In CCTV’s [3.15] party, a famous online food ordering platform was revealed [by default, unlicensed black workshops were settled in]. The photos on the website look spacious and bright, but in reality, the restaurant is a black workshop with oil pollution and unlicensed operation.
The problems exposed at the party are not unique. Food safety is related to the health and life safety of each of us. Dr. Clove counted the five crimes of the black workshop for everyone.
A Crime: Undead Waste Oil
The first is illegal cooking oil, which has been banned repeatedly.
Due to the repeated use and unknown source of illegal cooking oil, it contains many substances harmful to human body, such as trans fatty acid, benzopyrene, and toxins caused by bacterial breeding. Long-term consumption of illegal cooking oil will endanger human health.
Two Crimes: Dirty Processing Environment
As revealed at this year’s [March 15] party, dirty workshops with dirty processing environment have always been a persistent ailment.
Seeing such a back kitchen environment, no one should be willing to eat. Not to mention the worrying qualifications of the staff in these dirty kitchens, without the [health certificates] required by the catering industry, the health of consumers cannot be guaranteed.
Three Crimes: Lack of Health Management
Black workshops belong to [work without a license]. Whether there is food hygiene management and operation depends entirely on the conscience of the boss.
Can you see that this is noodles?
Where did you buy the raw materials? Is the kitchen regularly cleaned and disinfected? Is there a complete cold chain and food preservation equipment and operation?

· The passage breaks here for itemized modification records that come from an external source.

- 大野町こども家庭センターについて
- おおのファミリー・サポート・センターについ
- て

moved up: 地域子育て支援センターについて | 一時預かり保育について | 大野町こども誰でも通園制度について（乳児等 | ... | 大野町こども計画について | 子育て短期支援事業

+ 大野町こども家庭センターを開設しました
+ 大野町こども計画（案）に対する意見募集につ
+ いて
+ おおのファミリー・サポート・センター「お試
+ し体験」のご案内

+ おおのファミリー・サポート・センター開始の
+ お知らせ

In summer, many black workshops don’t put their meat in the refrigerator. These meat have become the culture medium for bacteria and microorganisms. Poor consumers have spent money on a lot of bacteria.
Four Crimes: Additives to Lawlessness
Some substances are not allowed to be added to food, such as Sudan red. However, some unscrupulous merchants illegally use Sudan chili powder, sodium formaldehyde sulfoxylate bean curd stick, borax cold skin, melamine milk and other incidents.

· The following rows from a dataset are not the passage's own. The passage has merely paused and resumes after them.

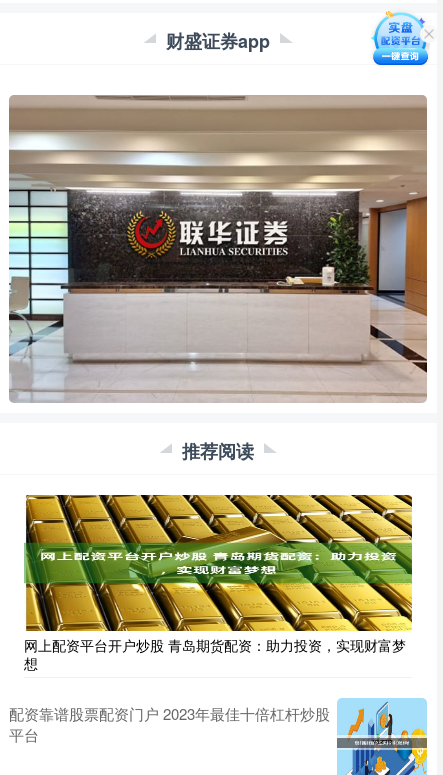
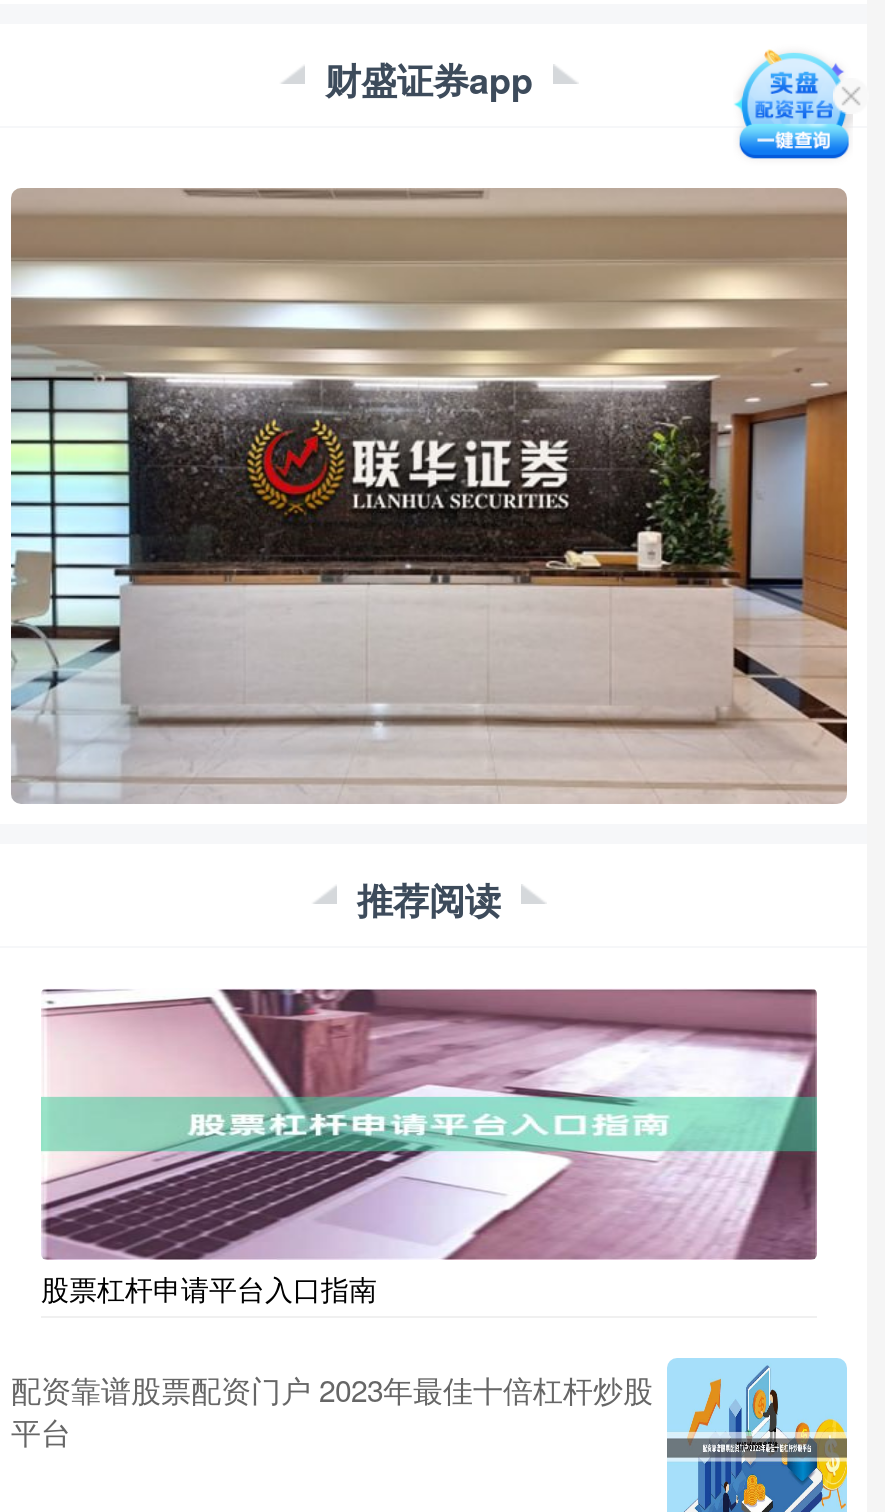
- [image]
+ [image]

- [image]
- 网上配资平台开户炒股 青岛期货配资：助力投资，实现财富梦
- 想
+ [image]
+ 股票杠杆申请平台入口指南
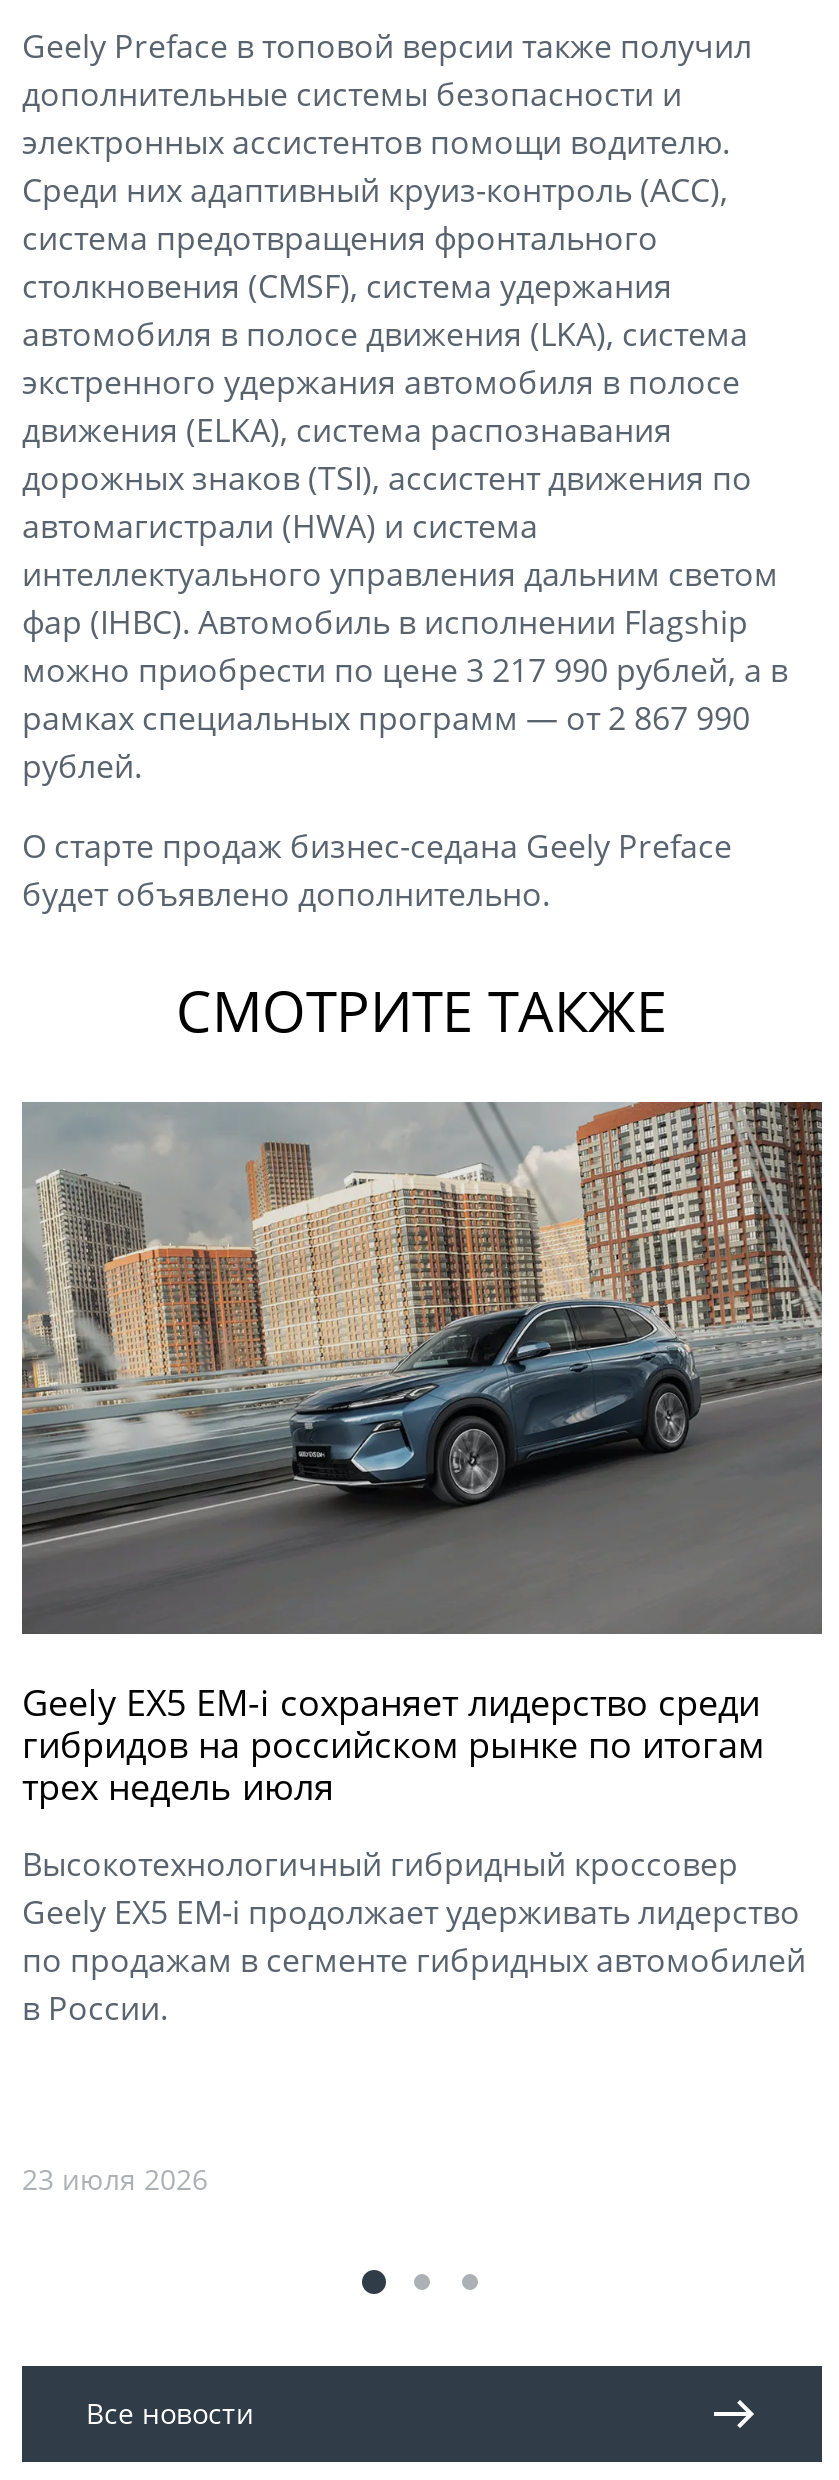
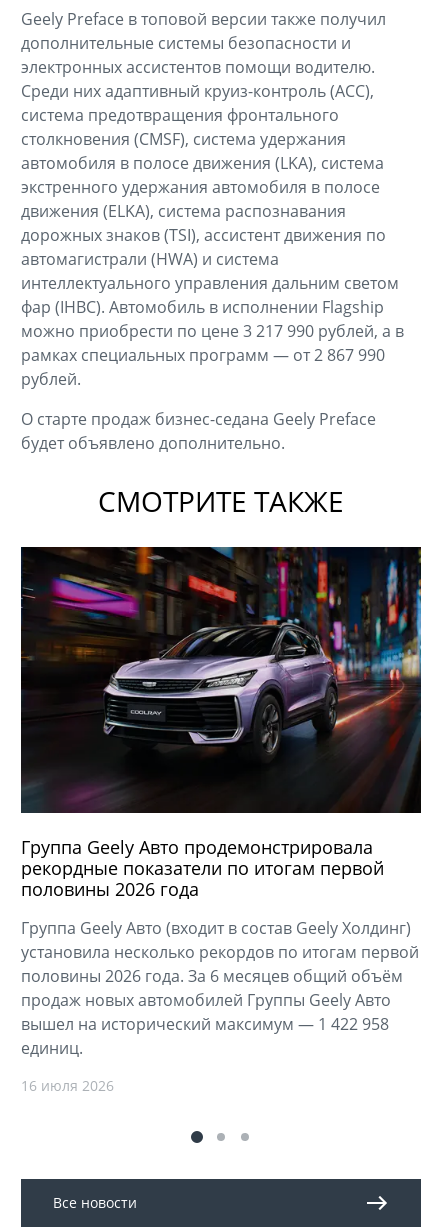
- [image]
- Geely EX5 EM-i сохраняет лидерство среди
- гибридов на российском рынке по итогам
- трех недель июля
+ [image]
+ Группа Geely Авто продемонстрировала
+ рекордные показатели по итогам первой
+ половины 2026 года

- Высокотехнологичный гибридный кроссовер
- Geely EX5 EM-i продолжает удерживать лидерство
- по продажам в сегменте гибридных автомобилей
- в России.
+ Группа Geely Авто (входит в состав Geely Холдинг)
+ установила несколько рекордов по итогам первой
+ половины 2026 года. За 6 месяцев общий объём
+ продаж новых автомобилей Группы Geely Авто
+ вышел на исторический максимум — 1 422 958
+ единиц.

- 23 июля 2026
+ 16 июля 2026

However, food additives can be used normally on the premise that they conform to the scope and dosage stipulated by the state, and we do not need to worry about their safety.

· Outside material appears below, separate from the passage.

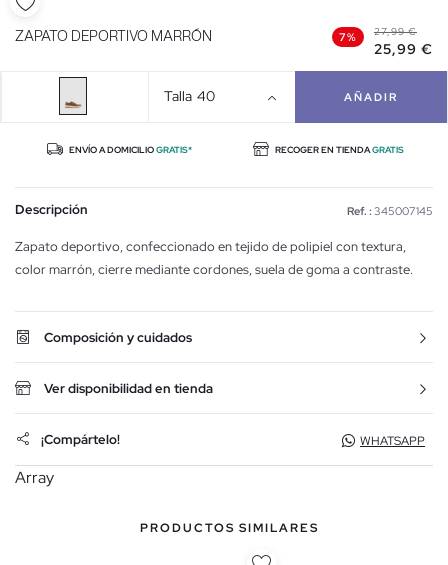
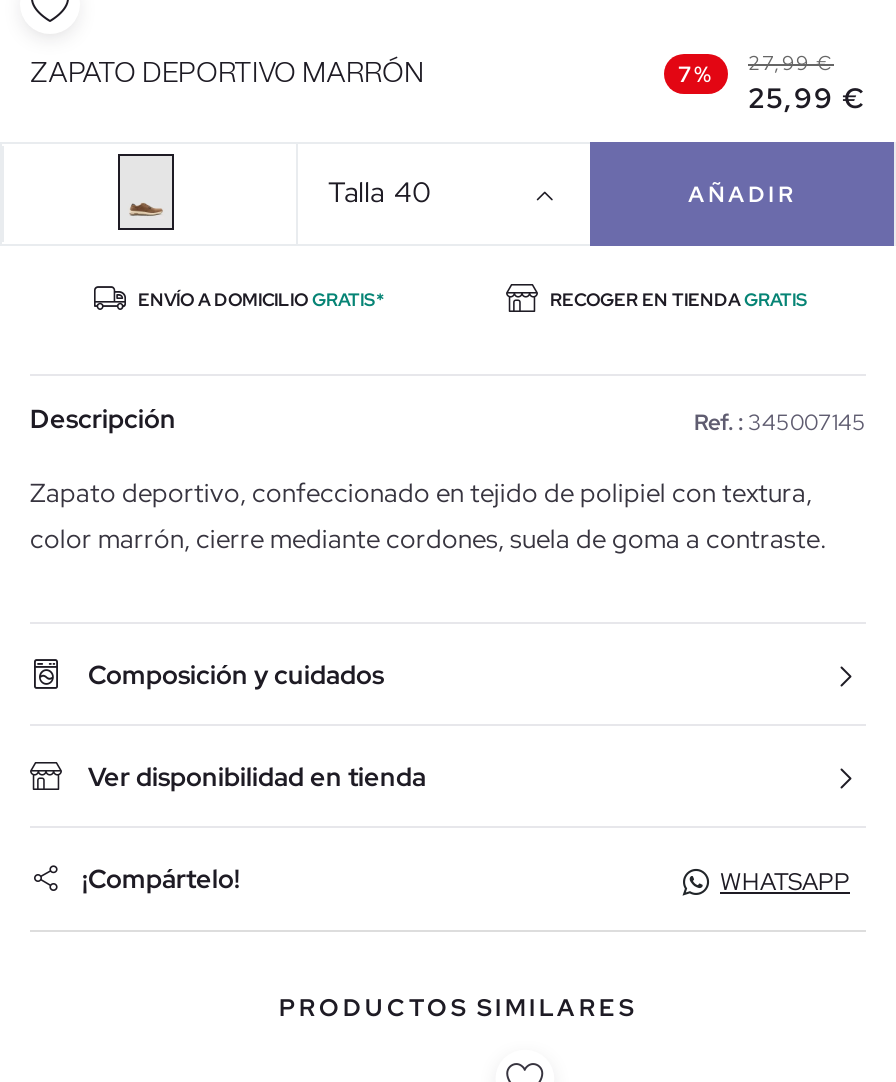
- Array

However, for many black workshops, abuse and misuse have become a common occurrence, such as excessive use of carmine in pickled vegetables and pickled vegetables, and excessive use of nitrite in meat products.
Five Crimes: Shoddy Food
In order to reduce costs, many unscrupulous merchants use spoiled pork and dead pork as fresh pork or process them into meat products for sale.
Eating such dead pork or meat products made from dead pork may cause people to suffer from parasitic diseases such as trichinosis and cysticercosis.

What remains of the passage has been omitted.